Rice's declaration of what she called a ''bedrock principle" raises the possibility that a Hamas-led Palestinian Authority will not be able to pay its officials and police officers.
The United States contributed $70 million to the Palestinians last year; the European Union contributed $612 million.
Rice made her comments yesterday as she flew to London from Washington for talks today with officials from the EU, Russia, and the United Nations on Middle East issues after Hamas's startling landslide victory in Palestinian parliamentary elections last week.
Rice said the Bush administration would continue providing humanitarian aid ''on a case-by-case" basis to projects that help the desperately poor majority of the 3 million Palestinians living in the West Bank and Gaza.
But a Palestinian government formed by Hamas will not receive US funds, she said. ''Hamas doesn't recognize Israel, advocates violence, and refuses to be a responsible party to the peace process," she said, noting that the United States, the EU, and the UN list the organization as a terrorist group.
''The bedrock principle here is that we cannot have funding for an organization that holds those views just because it is in government," she said.
The top US diplomat indicated that she would press for similar commitments in her talks with officials from nations that, along with the United States, form the so-called Quartet directing Israeli-Palestinian peace talks: EU foreign policy chief Javier Solana, Foreign Minister Sergei Lavrov of Russia, and UN Secretary General Kofi Annan.
''We are talking about assistance from the international financial institutions, we are talking about United Nations assistance, we are talking about European assistance, we're talking about Asian assistance, we're talking about considerable assistance from the region, and we are talking about American assistance," she said.
''The implications of supporting a peace process on the one hand, in which we are all part of the Quartet, and on the other hand supporting the activities of a partner in that set of negotiations that doesn't even recognize the existence of the other partner, it just doesn't work," Rice said.
In Jerusalem yesterday, Chancellor Angela Merkel of Germany issued the most explicit threat to cut aid from Europe, saying the EU could not fund a Hamas-run Palestinian Authority if it did not renounce violence and recognize Israel, Reuters reported.
''Such a Palestinian Authority cannot be directly supported by money from the EU," said Merkel, standing beside interim Prime Minister Ehud Olmert of Israel at the start of her visit to the Mideast.
The Bush administration sees international funding as a key source of leverage to persuade Hamas to abandon its hard-line positions, something its leaders have refused to do since last Wednesday's elections. But it was unclear how successful Rice would be in persuading the other Quartet members, as well as Arab and other Muslim governments, to embrace the Bush position.

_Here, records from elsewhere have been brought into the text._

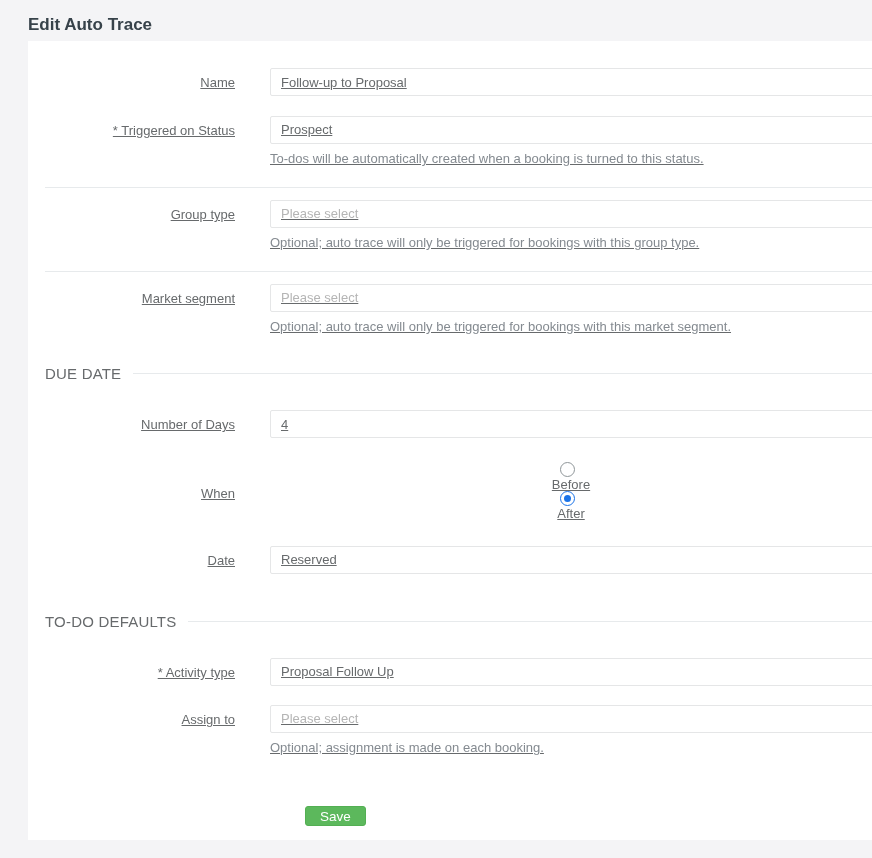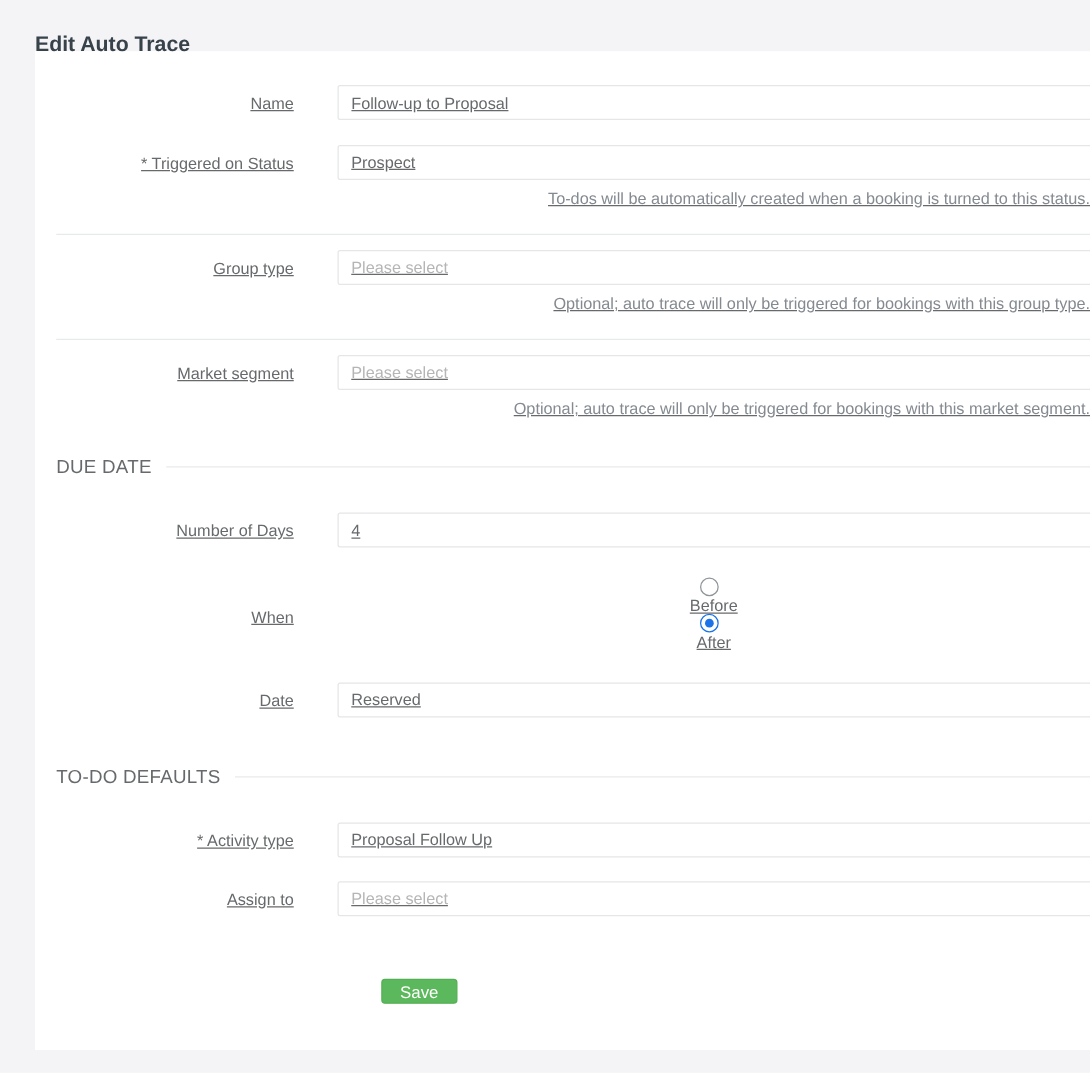--- a/index.html
+++ b/index.html
@@ -8,42 +8,42 @@
     --line:#e7eaec;
     --text:#676a6c;
   }
   *{box-sizing:border-box;margin:0;padding:0;}
   html,body{
     width:872px;height:858px;overflow:hidden;
     background:#f4f4f6;
     font-family:"Liberation Sans","DejaVu Sans",sans-serif;
     color:var(--text);
   }
-  .header{height:41px;padding:26px 0 0 28px;}
+  .header{height:41px;padding:15px 0 0 28px;}
   .header h1{font-size:17px;font-weight:700;color:#37424a;}
   .card{
     margin-left:28px;height:799px;background:#fff;
     padding-top:27px;padding-bottom:20px;overflow:hidden;
   }
   .form-row{display:flex;align-items:flex-start;text-decoration:underline;}
   .lbl{
     width:242px;flex-shrink:0;text-align:right;padding-right:35px;
     font-size:13px;color:var(--text);padding-top:7px;
   }
   .lbl.radio-align{padding-top:2px;margin-top:22px;}
   .input-col{flex:1;min-width:0;overflow:visible;}
   .txt,.sel{
     width:640px;height:28px;background:#fff;
     border:1px solid #e5e6e7;border-radius:2px;
     font-family:inherit;font-size:13px;color:var(--text);
     padding:0 10px;line-height:26px;outline:none;display:block;
   }
   .sel{cursor:pointer;white-space:nowrap;}
   .sel .ph{color:#b5b5b5;text-align:center;}
-  .help{font-size:13px;color:#848a90;margin-top:7px;line-height:16px;text-align:right;}
+  .help{font-size:13px;color:#848a90;margin-top:7px;line-height:16px;}
   .hr{border:none;border-top:1px solid var(--line);margin:20px 0 12px 17px;}
   .section-hd{
     display:flex;align-items:center;margin:30px 0 28px 17px;
     font-size:15px;color:var(--text);letter-spacing:.2px;
   }
   .section-hd .line{flex:1;height:1px;background:var(--line);margin-left:12px;}
   .section-hd.second{margin-top:39px;}
   .mb20{margin-bottom:20px;}
   .mb24{margin-bottom:24px;}
   .mb19{margin-bottom:19px;}
@@ -164,20 +164,21 @@
       </div>
     </div>
   </div>
 
   <div class="form-row">
     <label class="lbl">Assign to</label>
     <div class="input-col">
       <div class="sel">
         <span class="ph">Please select</span>
       </div>
+      <div class="help">Optional; assignment is made on each booking.</div>
     </div>
   </div>
 
   <div class="save-row">
     <button class="btn-save">Save</button>
   </div>
 
 </div>
 
 </body></html>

The Quartet members demanded that Hamas renounce violence, recognize Israel, and disband its armed wing after the elections in which the group won 74 out of 132 seats, ending decades of dominance of Palestinian politics by Fatah, the faction founded by the late Yasser Arafat.
Hamas has rejected those demands.
Others have questioned the wisdom of withholding funds, suggesting that a cutoff would allow Iran to expand its influence by making up for the losses.
The Palestinian Authority, which oversees the West Bank and Gaza Strip, is essentially bankrupt, with a deficit of more than $60 million in its annual budget of $1.3 billion.
Last year, the United States provided $225 million in humanitarian assistance through the US Agency for International Development and $88 million to UN assistance programs for the Palestinians.
Rice also said she had ordered a review into why the State Department had failed to predict the Hamas victory.
''I don't know anyone who wasn't caught off guard by Hamas's strong showing," she said. ''Some say that Hamas itself was caught off guard."